Staff Writer

Canadian firm Cangene Corp. is boosting its cash position by C$35.4 million (US$30.9 million) through a bought-deal agreement to sell about 4.4 million shares priced at C$8.10 each.

The shares are being sold to a syndicate of underwriters led by Toronto-based GMP Securities LP, and including TD Securities Inc., Scotia Capital Inc. and Sprott Securities Ltd., all of Toronto. That syndicate also agreed to purchase 5.6 million shares from Cangene's shareholders Apotex Holdings Inc., of Ontario, and the Sherman Foundation, though Cangene will not realize proceeds from that transaction.

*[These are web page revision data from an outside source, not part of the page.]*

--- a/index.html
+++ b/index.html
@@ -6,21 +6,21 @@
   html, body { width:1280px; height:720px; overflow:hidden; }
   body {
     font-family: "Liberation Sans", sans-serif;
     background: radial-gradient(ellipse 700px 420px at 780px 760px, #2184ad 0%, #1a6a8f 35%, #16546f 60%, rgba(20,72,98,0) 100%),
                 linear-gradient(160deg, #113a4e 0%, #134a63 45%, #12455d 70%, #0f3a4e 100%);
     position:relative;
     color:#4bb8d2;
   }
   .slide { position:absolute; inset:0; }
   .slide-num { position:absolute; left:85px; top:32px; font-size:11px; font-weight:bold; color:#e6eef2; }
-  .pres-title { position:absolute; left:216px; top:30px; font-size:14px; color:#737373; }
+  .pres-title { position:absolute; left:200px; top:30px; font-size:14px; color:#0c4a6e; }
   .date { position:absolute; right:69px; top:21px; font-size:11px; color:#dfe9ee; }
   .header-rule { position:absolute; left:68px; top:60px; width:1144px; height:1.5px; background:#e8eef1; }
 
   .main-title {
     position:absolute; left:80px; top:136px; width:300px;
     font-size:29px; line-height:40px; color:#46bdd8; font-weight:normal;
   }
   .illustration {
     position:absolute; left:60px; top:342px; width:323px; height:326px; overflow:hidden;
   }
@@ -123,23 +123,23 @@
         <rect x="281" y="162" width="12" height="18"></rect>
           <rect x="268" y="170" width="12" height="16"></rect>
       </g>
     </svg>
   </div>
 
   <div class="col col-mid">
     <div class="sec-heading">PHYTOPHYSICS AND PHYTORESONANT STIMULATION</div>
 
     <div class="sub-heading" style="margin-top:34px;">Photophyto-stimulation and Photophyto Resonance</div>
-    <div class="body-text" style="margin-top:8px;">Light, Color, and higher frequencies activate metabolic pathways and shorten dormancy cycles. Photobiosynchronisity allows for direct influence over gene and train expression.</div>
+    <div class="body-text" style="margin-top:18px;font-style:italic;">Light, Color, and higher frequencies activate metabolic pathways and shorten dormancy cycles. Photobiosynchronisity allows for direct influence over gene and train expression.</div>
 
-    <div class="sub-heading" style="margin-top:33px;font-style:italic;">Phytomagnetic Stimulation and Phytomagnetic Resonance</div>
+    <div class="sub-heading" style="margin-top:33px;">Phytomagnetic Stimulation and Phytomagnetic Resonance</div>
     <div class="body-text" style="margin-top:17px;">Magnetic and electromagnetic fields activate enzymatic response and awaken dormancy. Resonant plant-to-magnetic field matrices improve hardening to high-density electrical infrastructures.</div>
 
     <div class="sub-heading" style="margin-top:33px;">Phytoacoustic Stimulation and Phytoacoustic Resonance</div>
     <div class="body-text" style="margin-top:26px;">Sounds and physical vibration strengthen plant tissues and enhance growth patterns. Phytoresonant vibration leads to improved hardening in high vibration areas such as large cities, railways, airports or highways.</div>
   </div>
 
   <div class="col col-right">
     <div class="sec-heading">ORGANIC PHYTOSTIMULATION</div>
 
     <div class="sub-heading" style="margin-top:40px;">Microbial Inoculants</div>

The company could not comment on the financing, but said in a press release that funds would be used for working capital, general corporate purposes and to repay a portion of its outstanding indebtedness.

Headquartered in Winnipeg, Manitoba, Cangene has a pipeline of marketed and investigational products focused on recombinant biopharmaceuticals and drugs aimed at infectious diseases and biodefense.

The company made headlines earlier this year when two of its biodefense drugs won substantial contracts from the U.S. Department of Health and Human Services. In May, Cangene reported a five-year $362 million contract to supply 200,000 doses of its botulinum toxin immune globulin (heptavalent botulism antitoxin), and two months later was awarded a $143 million contract for its anthrax product, anthrax immune globulin (AIG). Full payments of those contracts are contingent upon the drugs gaining FDA approval. (See BioWorld Today, June 2, 2006, and July 31, 2006.)

Cangene anticipates delivering doses of its botulinum toxin immune globulin starting in 2007. That product is a hyperimmune drug derived from horse plasma and aims at treating exposure to the bacteria and/or toxin responsible for botulism, a condition characterized by muscle weakness or paralysis.

AIG, also a hyperimmune, is an antibody derived from donors immunized with the anthrax vaccine and is designed to treat inhalation anthrax, an acute infectious disease caused by inhaling spores of Bacillus anthracis.

Cangene is manufacturing both products at its Winnipeg facility.

Beyond its work in biodefense, the company is awaiting FDA approval on its recombinant human growth hormone product, Accretropin, for short stature in children with growth hormone deficiency and in girls with Turner syndrome, an X chromosome-linked genetic disorder that results in short stature and infertility.

Cangene also is waiting for Canadian approval of Leucotropin, a recombinant human granulocyte-macrophage colony-stimulating factor in cancer.

The company markets four products - WinRHO SDF for immune thrombocytopenic purpura, HepaGam B for post-exposure prophylaxis against hepatitis B, vaccinia immune globulin for adverse reactions to the smallpox vaccine and VariZIG for complications from varicella.

Cangene reported a net income of C$13.1 million, or C20 cents per share, for its fiscal year ending July 31. At that time, the company had about C$37.7 million in cash and accounts receivable.